Surigao del Sur, Pacific Seaboard
Location and Significance. The Surigao del Sur target area covers the 15 coastal municipalities of Surigao del Sur facing the Pacific seaboard with a combined coastline of 486 kms. Surigao del Sur has 18 municipalities with a total land area of 4,552 sq kms.
The province is known largely for its logging and wood-processing industries. Fishing is a major source of livelihood in the coastal towns, with tuna accounting for some 4,000 metric tons of production (MEDCO 1998). Of the 15 FISH Project target municipalities, six are in the Project's focal area, namely, Cantilan, Carrascal, Cortez, Lanuza, Madrid and Tandag.
Hinatuan Bay is known to harbor five endangered species of sea turtles, including the Green Turtle, Loggerhead, Hawksbill, Leatherback and Olive Ridley (Philippine Daily Inquirer 2002). Sightings of Dugong in the dense seagrass areas have also been reported from as early as the 1950s, especially in the small islands.
Status of Coastal Resources. Known rich fishing grounds are in Carrascal Bay, Lanuza Bay, Lianga Bay, Hinatuan Bay, Bislig Bay and in the waters of Cortez town. Reef fisheries are abundant in municipal waters (MEDCO 1998). Coral reefs thrive in the bays and inlets protected from the Pacific ocean swells as shown in the map above. Mangrove forests are well-developed on the coast (especially in Carrascal) and support significant areas of wetland and nearshore fisheries, such as crustaceans and selected finfish.

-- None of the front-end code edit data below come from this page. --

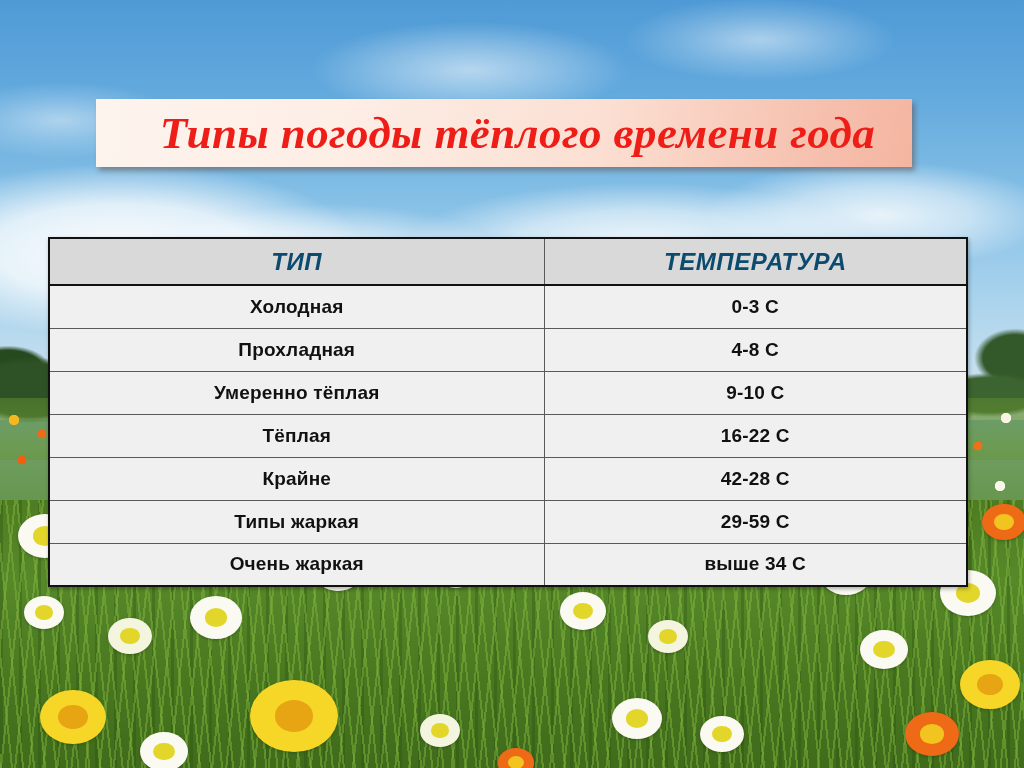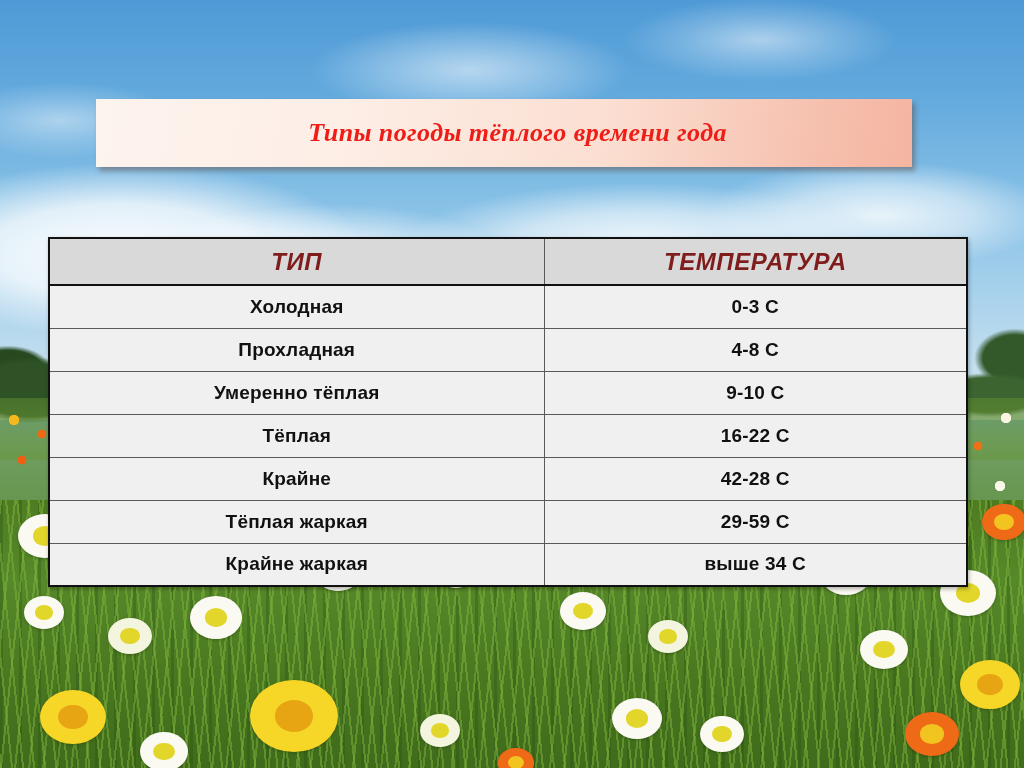--- a/index.html
+++ b/index.html
@@ -138,7 +138,7 @@
     font-family: "Liberation Serif", "DejaVu Serif", serif;
     font-weight: bold;
     font-style: italic;
-    font-size: 26px;
+    font-size: 45px;
     letter-spacing: .4px;
     color: #ee1d17;
     white-space: nowrap;

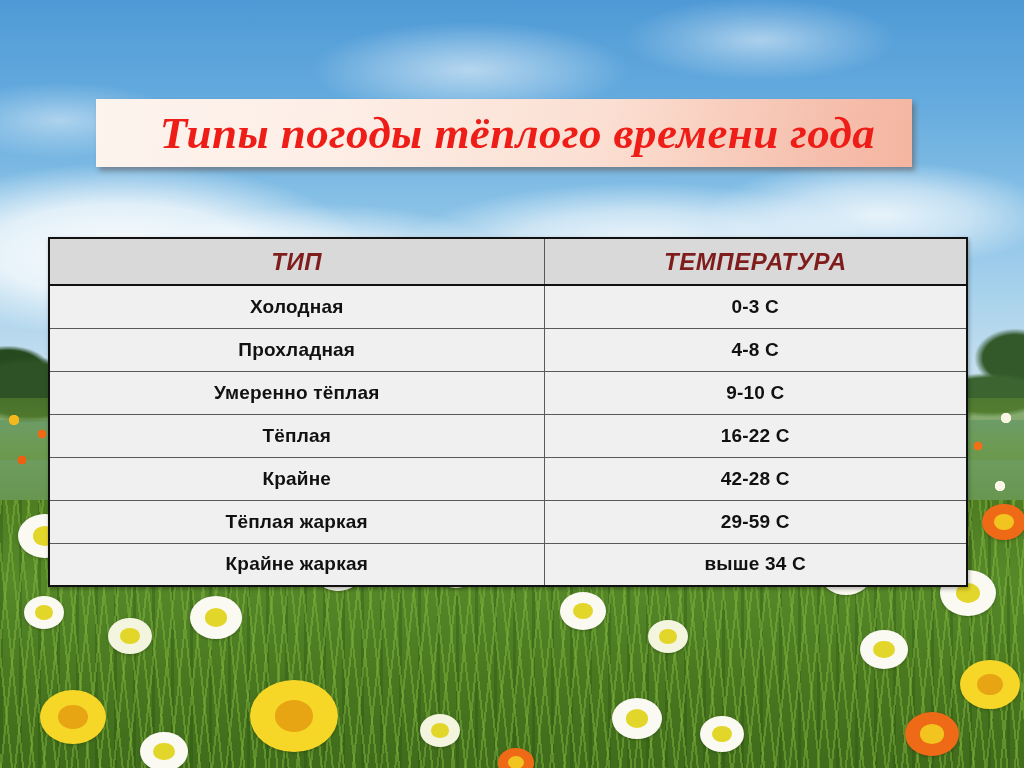--- a/index.html
+++ b/index.html
@@ -174,7 +174,7 @@
     height: 47px;
     background: #d9d9d9;
     border-bottom: 2px solid #111111;
-    color: #7f1d1d;
+    color: #0c4a6e;
     font-family: "Liberation Sans", sans-serif;
     font-weight: bold;
     font-style: italic;

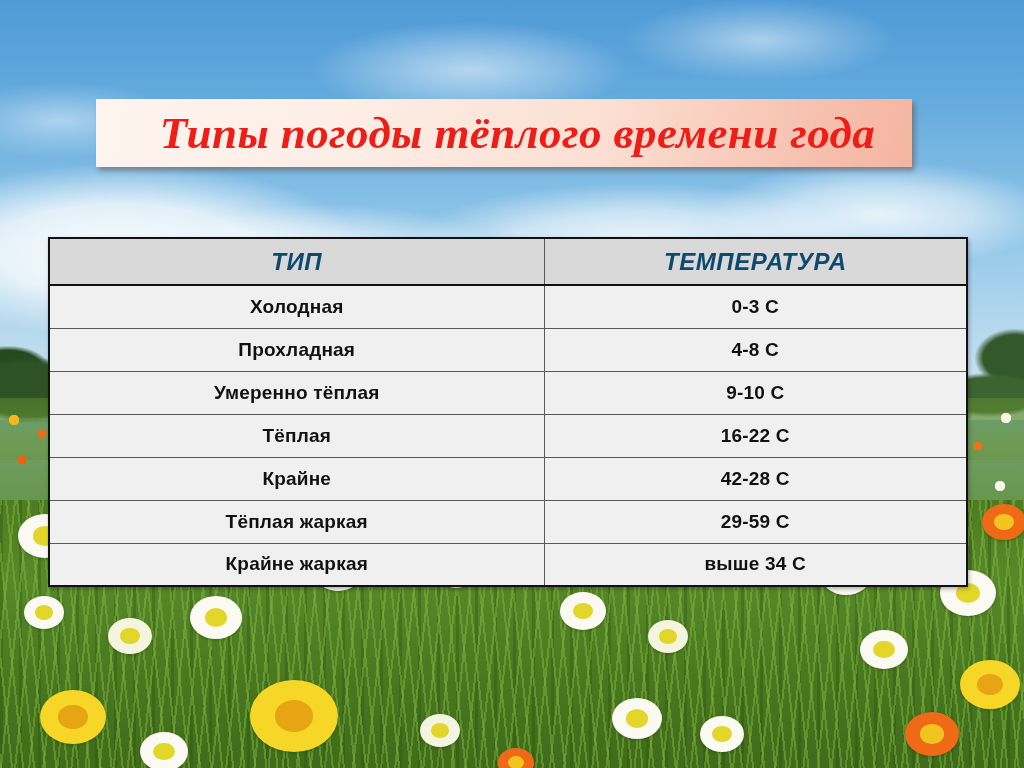--- a/index.html
+++ b/index.html
@@ -275,7 +275,7 @@
             <td>42-28 С</td>
           </tr>
           <tr>
-            <td>Тёплая жаркая</td>
+            <td>Типы жаркая</td>
             <td>29-59 С</td>
           </tr>
           <tr>

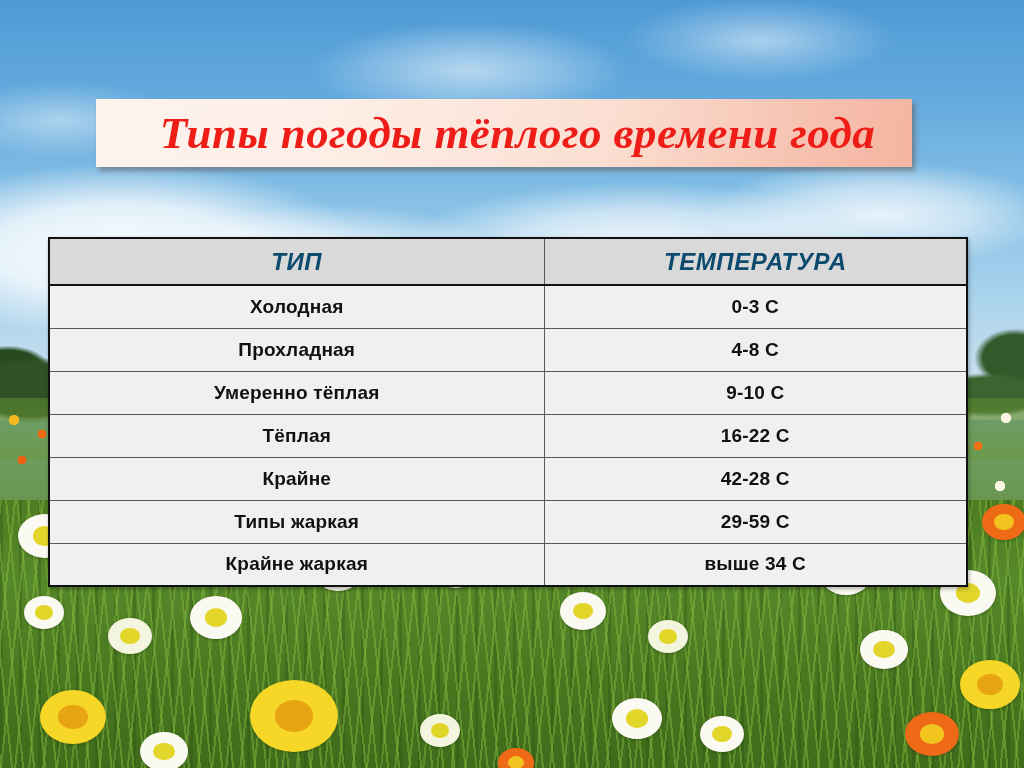--- a/index.html
+++ b/index.html
@@ -279,7 +279,7 @@
             <td>29-59 С</td>
           </tr>
           <tr>
-            <td>Крайне жаркая</td>
+            <td>Очень жаркая</td>
             <td>выше 34 С</td>
           </tr>
         </tbody>

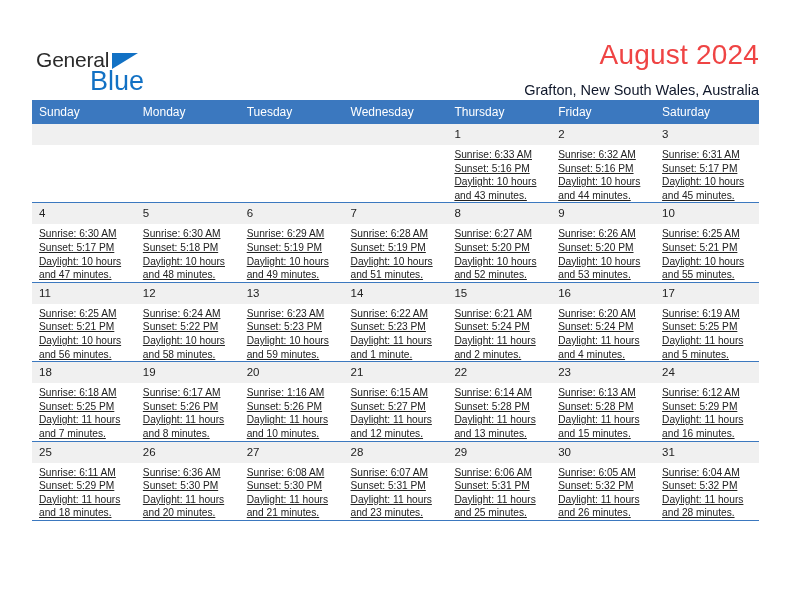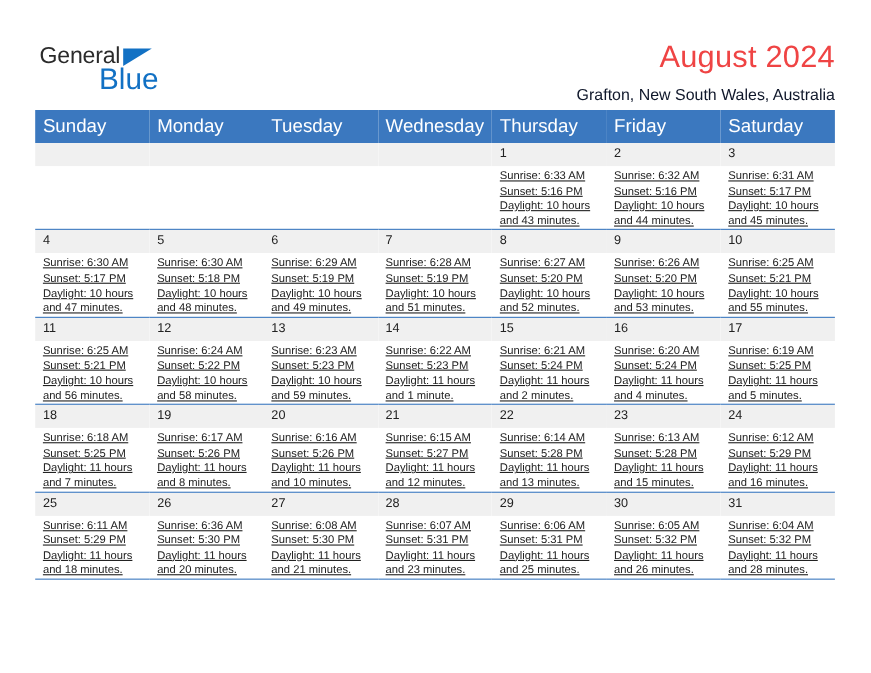--- a/index.html
+++ b/index.html
@@ -25,7 +25,7 @@
   .top {
     display: flex;
     justify-content: space-between;
-    align-items: center;
+    align-items: flex-end;
     padding: 30px 33px 0 32px;
     box-sizing: border-box;
     height: 100px;

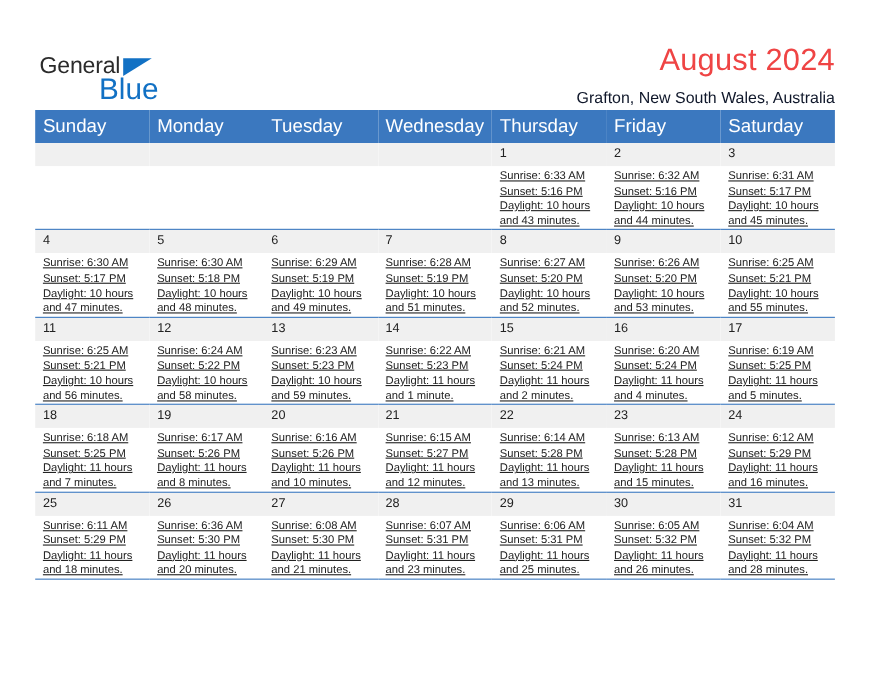--- a/index.html
+++ b/index.html
@@ -89,7 +89,7 @@
   .cal th {
     background: #3b78bf;
     color: #ffffff;
-    font-size: 17px;
+    font-size: 12px;
     font-weight: normal;
     text-align: left;
     padding: 5px 0 5px 7px;

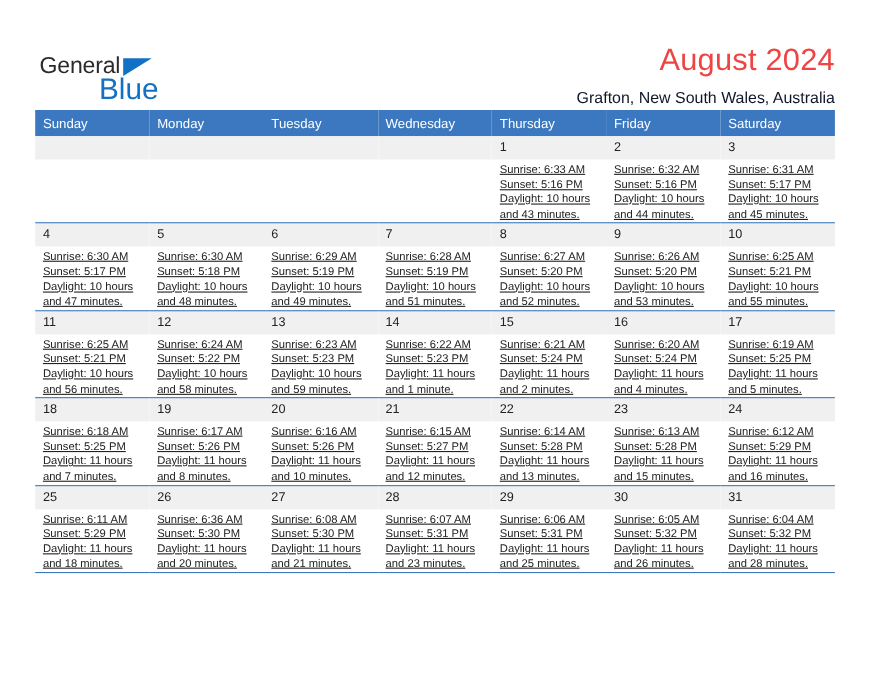--- a/index.html
+++ b/index.html
@@ -350,7 +350,7 @@
           <td>
             <div class="daynum">20</div>
             <div class="info">
-              <div>Sunrise: 6:16 AM</div>
+              <div>Sunrise: 1:16 AM</div>
               <div>Sunset: 5:26 PM</div>
               <div>Daylight: 11 hours</div>
               <div>and 10 minutes.</div>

A survey conducted by the FISH Project in 2004 (FISH Project 2005) suggests that Lanuza Bay retains a comparatively good fish composition, with commercially valuable species dominating fish catch using bottom-set longline. Two marine protected areas surveyed showed moderate to high species richness, averaging 41.5 species per 250 sq meters.
But while not as overfished as other known fishing grounds, Surigao del Sur does face threats from illegal fishing activities, particularly dynamite fishing and liba-liba (Danish seine). Conversion of mangroves to fishponds is common in Lanuza Bay. Sedimentation from upland erosion caused by past (and some still ongoing) logging activities, as well as tailings from mining operations in the area, has become a significant problem. Reef degradation caused by sedimentation has been noted in the bays of Lanuza, Lianga and Bislig. In some areas, sedimentation has also resulted in the degradation of mangrove ecosystems. Bislig has problems related to urbanization (waste disposal and improper use of foreshore areas).
Past and Current Initiatives. The Community-Based Resource Management Project supported by the World Bank through the Department of Finance is currently assisting eight municipalities to implement resource management plans through small loans and grants to the local government. The Local Government Support Program supported by the Canadian International Development Agency operates in Lanuza Bay using an ecosystems-based approach to planning. The Pacific Seaboard Research Project of the Philippine Council for Aquatic and Marine Research and Development is working with the Surigao del Sur Polytechnic State College to assist municipalities along Lianga Bay to implement a coastal management program.
Non-governmental organizations engaged in coastal management in the area include the Center for Empowerment and Resource Development in Hinatuan Bay, and GREEN Mindanao and Cantilan Baywatch Foundation Inc. in Lanuza Bay.
Fisheries Improved for Sustainable Harvest (FISH) Project. 2005. Consolidated Report: Baseline Assessment of the Capture Fisheries and Marine Protected Areas (Reef Habitats) in the FISH Project's Focal Areas: Coron Bay, Danajon Bank, Lanuza Bay and Tawi-Tawi Bay. FISH Project of the Department of Agriculture, Cebu City, Philippines. 92 p.